9, clause 3 of the United States Constitution provides that Congress shall have no power to pass a Bill of Attainder. Article I, section 10, clause 1 similarly limits the powers of state legislatures. The Framers of the Constitution felt that a society in which people live in fear that they will be tried for past, legal conduct by a ‘court’ not bound by the maxims of natural justice cannot be called “free”.120 Moreover, they considered that due process and the right to receive an impartial and fair hearing when charged with a crime is central to the Rule of Law.

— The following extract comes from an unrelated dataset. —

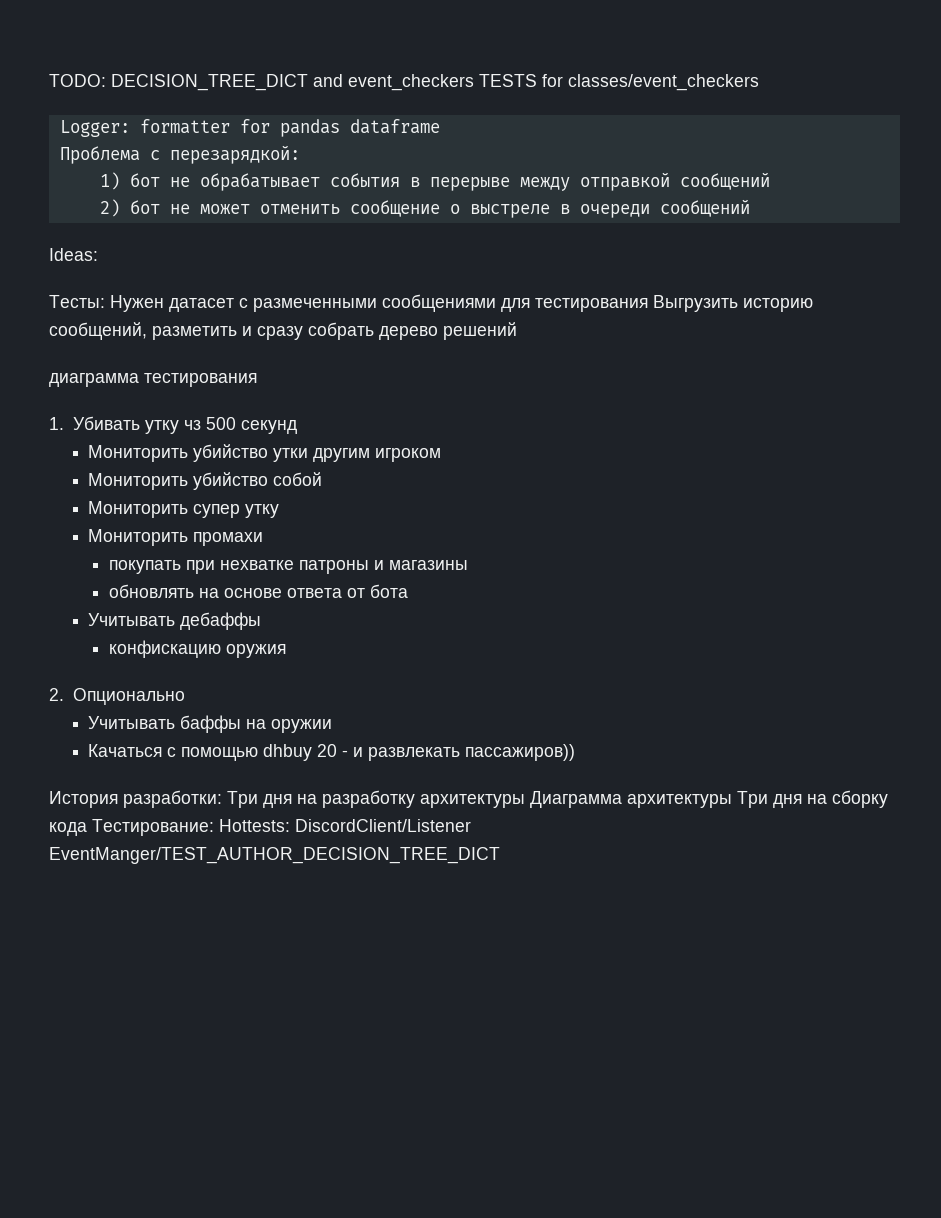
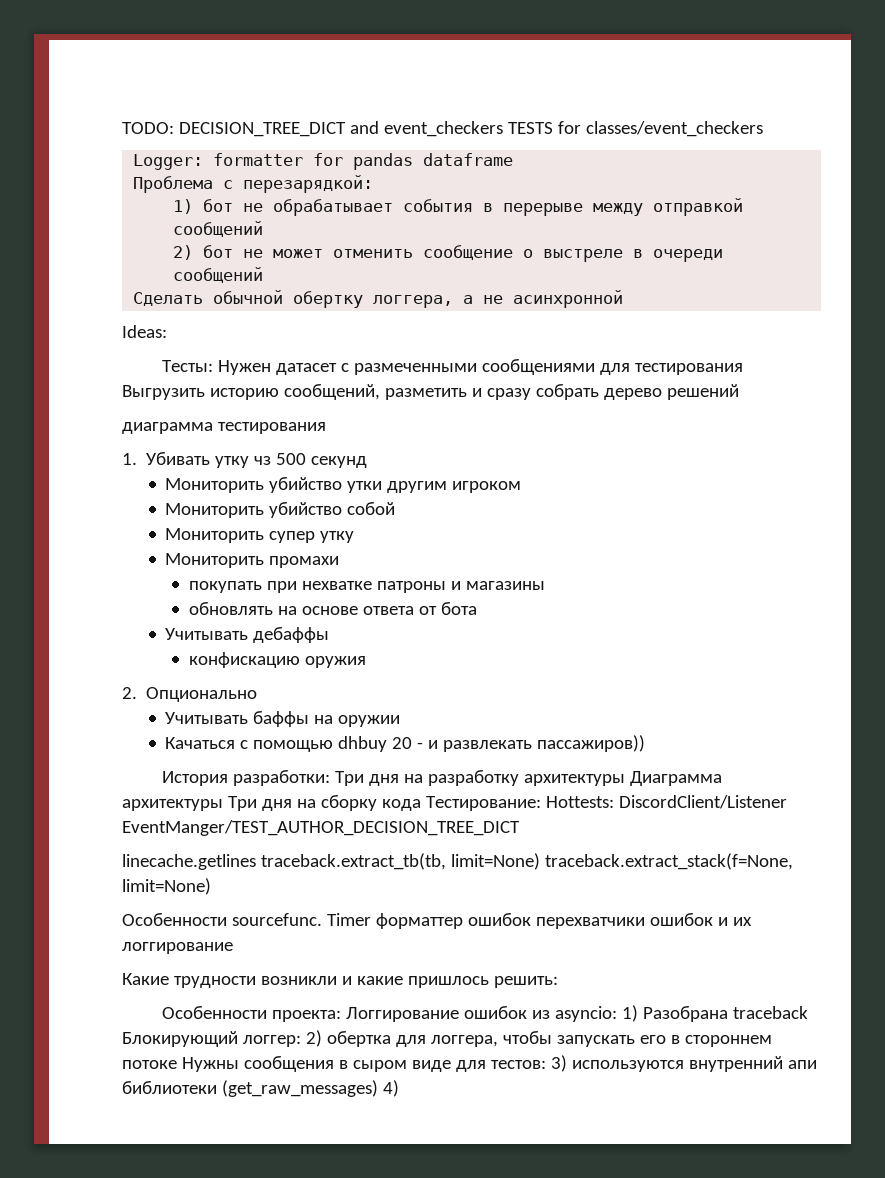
(750, 208) none -> [133,290,624,308] // Сделать обычной обертку логгера, а не асинхронной
(500, 855) none -> [122,853,793,870] [122,878,211,895] [122,913,752,929] [122,942,233,954] [122,973,558,988] [161,1005,808,1022] [122,1030,772,1047] [122,1055,817,1072] [122,1080,399,1097] // linecache.getlines traceback.extract_tb(tb, limit=None) traceback.extract_stack(f=None, limit=None) // Особенности sourcefunc. Timer форматтер ошибок перехватчики ошибок и их логгирование // Какие трудности возникли и какие пришлось решить: // Особенности проекта: Логгирование ошибок из asyncio: 1) Разобрана traceback Блокирующий логгер: 2) обертка для логгера, чтобы запускать его в стороннем потоке Нужны сообщения в сыром виде для тестов: 3) используются внутренний апи библиотеки (get_raw_messages) 4)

Thus, in order to guarantee the Rule of Law survived the Framers resolved to guarantee that no person would ever be tried by a legislature, a partisan body which can never offer these virtues.121

Ultimately, Elton’s conclusion that the Rule of Law prevailed in

Henrician England seems extremely difficult to sustain.

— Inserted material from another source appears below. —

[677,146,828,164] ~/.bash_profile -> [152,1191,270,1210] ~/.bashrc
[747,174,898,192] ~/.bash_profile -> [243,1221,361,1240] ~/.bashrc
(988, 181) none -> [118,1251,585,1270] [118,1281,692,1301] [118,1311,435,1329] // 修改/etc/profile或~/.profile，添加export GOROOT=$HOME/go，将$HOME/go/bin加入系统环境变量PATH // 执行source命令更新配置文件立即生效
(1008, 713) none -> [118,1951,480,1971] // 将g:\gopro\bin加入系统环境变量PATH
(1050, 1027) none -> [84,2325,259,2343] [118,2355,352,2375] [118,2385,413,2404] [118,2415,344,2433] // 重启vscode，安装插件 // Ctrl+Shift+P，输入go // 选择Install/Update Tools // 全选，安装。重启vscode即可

119 See Art. 8 of the French Declaration of the Rights of Man and of the Citizen (1789); s35(3)(n) of the Constitution of the Republic of South Africa 1996; ss 26(1) and 25(g) of the New Zealand Bill of Rights Act 1990.

120 US v Brown, supra note 163, n 17.

121 See the judgement of Mr Justice Black in US v Lovett, [1946] USSC 104; 328 US 303 (USSC, 1946); US v

Brown, supra note 114, 442.


While the number of people destroyed solely by statute pales in comparison to the number sent to the scaffold by the King’s courts, Attainder played a vital role in the ‘justice’ policy of King Henry VIII. With the aid of a virtually subservient Parliament, Henry transformed an almost administrative instrument into a weapon of death and confiscation in order to attack his enemies where the common law proved insufficient or inconvenient. The implications of these findings for historians and constitutional scholars are significant. For one, they show that although the edifices of a modern justice system existed, the Rule of Law did not prevail. Henry was not committed to the principle of legality, believing instead that black letter law, courts and parliaments were but means to an end. Scholars seeking to discern the first green shoots of constitutional government in England must look further forward in time. However, Henry’s policy of Attainder is nevertheless connected with constitutional progress, for it can be interpreted as a symptom of the decay of the idea of absolute monarchy in England. While in previous centuries monarchs could expect for precedents and statutory language to bend under the royal will, during the sixteenth century judges took a much stronger line. Faced with this resistance, the King was forced to enlist the aid of Parliament to carry out his wishes. This retreat signifies a paradigm shift in the relationship between monarch and law and state and citizen. Historically, English governments were backed by neither a standing army nor a large bureaucracy, and could govern only through the idea of law. Nevertheless, while the idea of law and the will of the monarch were synonymous, the monarchy essentially wielded the power of a military or bureaucratic tyranny of the Continental and Oriental varieties. But much of this power evaporated when the courts began to view the law as something abstract and distinct from the expression of any one individual. Incrementally the powers of the monarch decreased and he became nothing more than the chief magistrate of the land – a powerful and important figure, but not “the sovereign” in the literal sense. His powers became limited and their exercise, in theory, predictable and subject to the law. One important point to take from Henry’s policy of Attainder is that its mere existence shows that the condition precedent of the Rule of Law – the separation of law and man – prevailed during his reign.